|시간 제한||메모리 제한||제출||정답||맞은 사람||정답 비율|
|2 초||512 MB||0||0||0||0.000%|
Moving a robot arm is a surprisingly complex process. If the arm has a number of segments, the angles of each joint combine to determine the final position of the ‘hand’. In most industrial robotics, the setting of the individual joint angles is left to software and the robot’s operator just specifies where they want the hand to be. The process for determining suitable angles is called Inverse Kinematics. This problem asks you to find an Inverse Kinematic solution for a robot arm with up to 30 segments of different lengths.
Fortunately your robot arm has limitations on its joint angles. The arm is anchored at its starting point or base bottom left joint in the diagram and can pivot freely about that anchor. All the other joints are required to have identical angles. In the diagram the arm is anchored at coordinate (0, 0) The first segment is pivoted by 90 degrees (anticlockwise from the horizontal). The angles at joints 1 and 2 are also 90 degrees (anticlockwise). Segment lengths are 1, 3, and 1 respectively. As a result the hand is at location (x = 3, y = 0).
Your task, given an arm description and a location for the hand is to determine the two angles (pivot of the base) and common angle used by the remaining joints.

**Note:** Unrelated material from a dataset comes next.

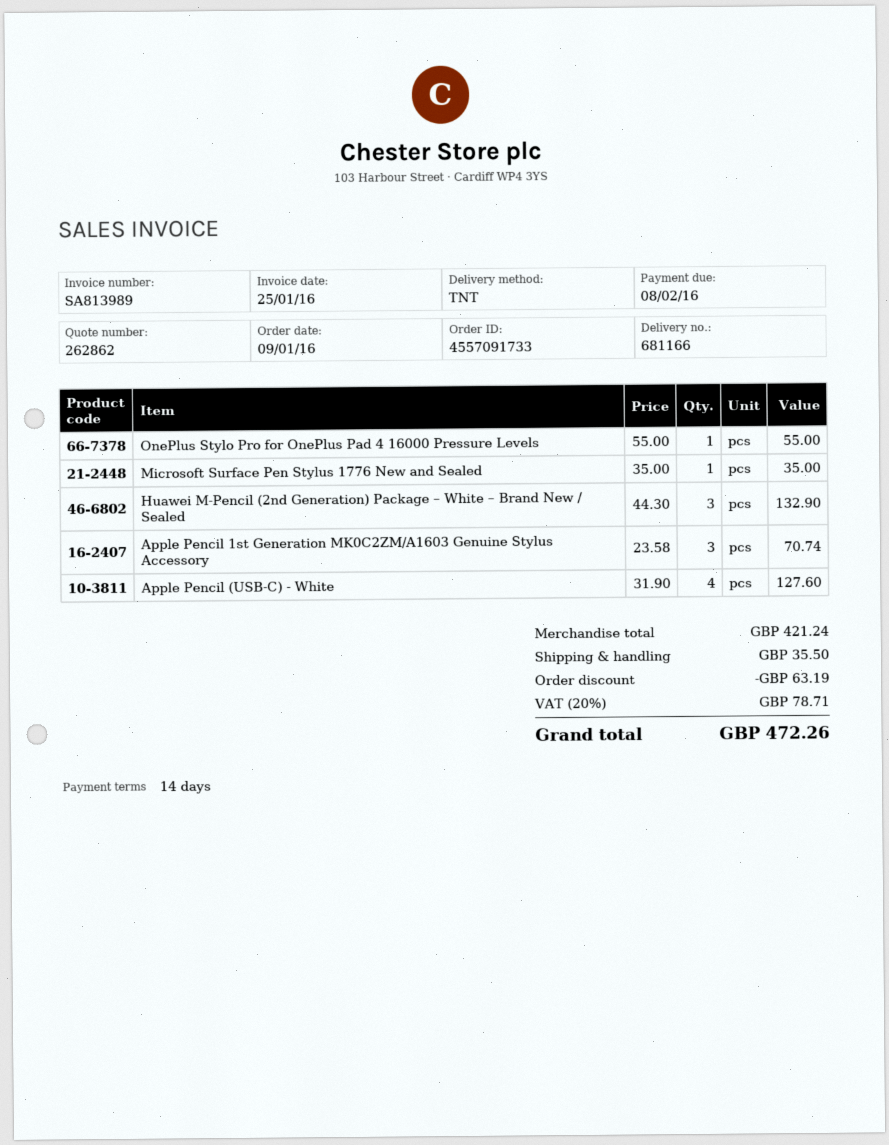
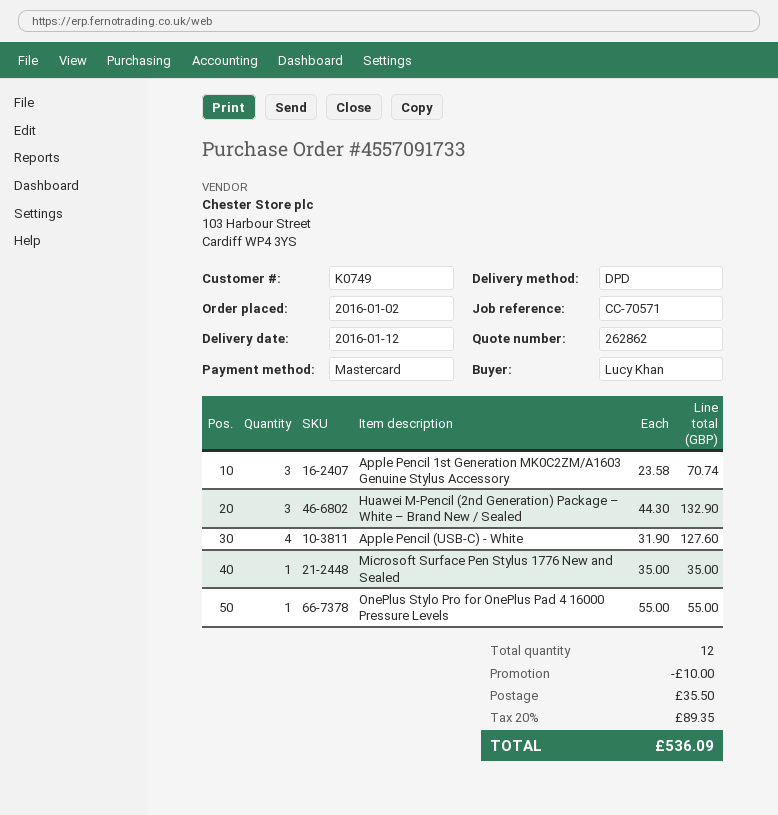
order date: 2016-01-09 -> 2016-01-02
shipping method: TNT -> DPD
discount: 63.19 -> 10.00
tax: 20% = 78.71 -> 20% = 89.35
total: 472.26 -> 536.09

Input will consist of a sequence of problems. The first line for each problem will have three space separated numbers: N, X and Y. N is the number of segments: 2 <= N <= 30. X and Y are the required coordinates for the hand and will be floating point values. This line will be followed by N lines, holding the lengths of the segments (floating point values). Segment lengths and the X and Y coordinates will all be in the range 1 to 10 (inclusive). End of input will be denoted by a line with three zeroes (which should not be processed).
Output will be a single line per problem, two space separated values the pivot angle at the base and the common angle of the remaining joints. Angles will be rounded floating point values output with exactly 3 decimal digits. They will represent angles in degrees. Input data has been chosen to avoid marginal rounding values on the last digit. Angles will always be in the range 0 to 180 degrees (inclusive)
3 3.0 0.0 1 3 1 3 0.0 2.0 1 2 1 0 0 0
90.000 90.000 180.000 90.000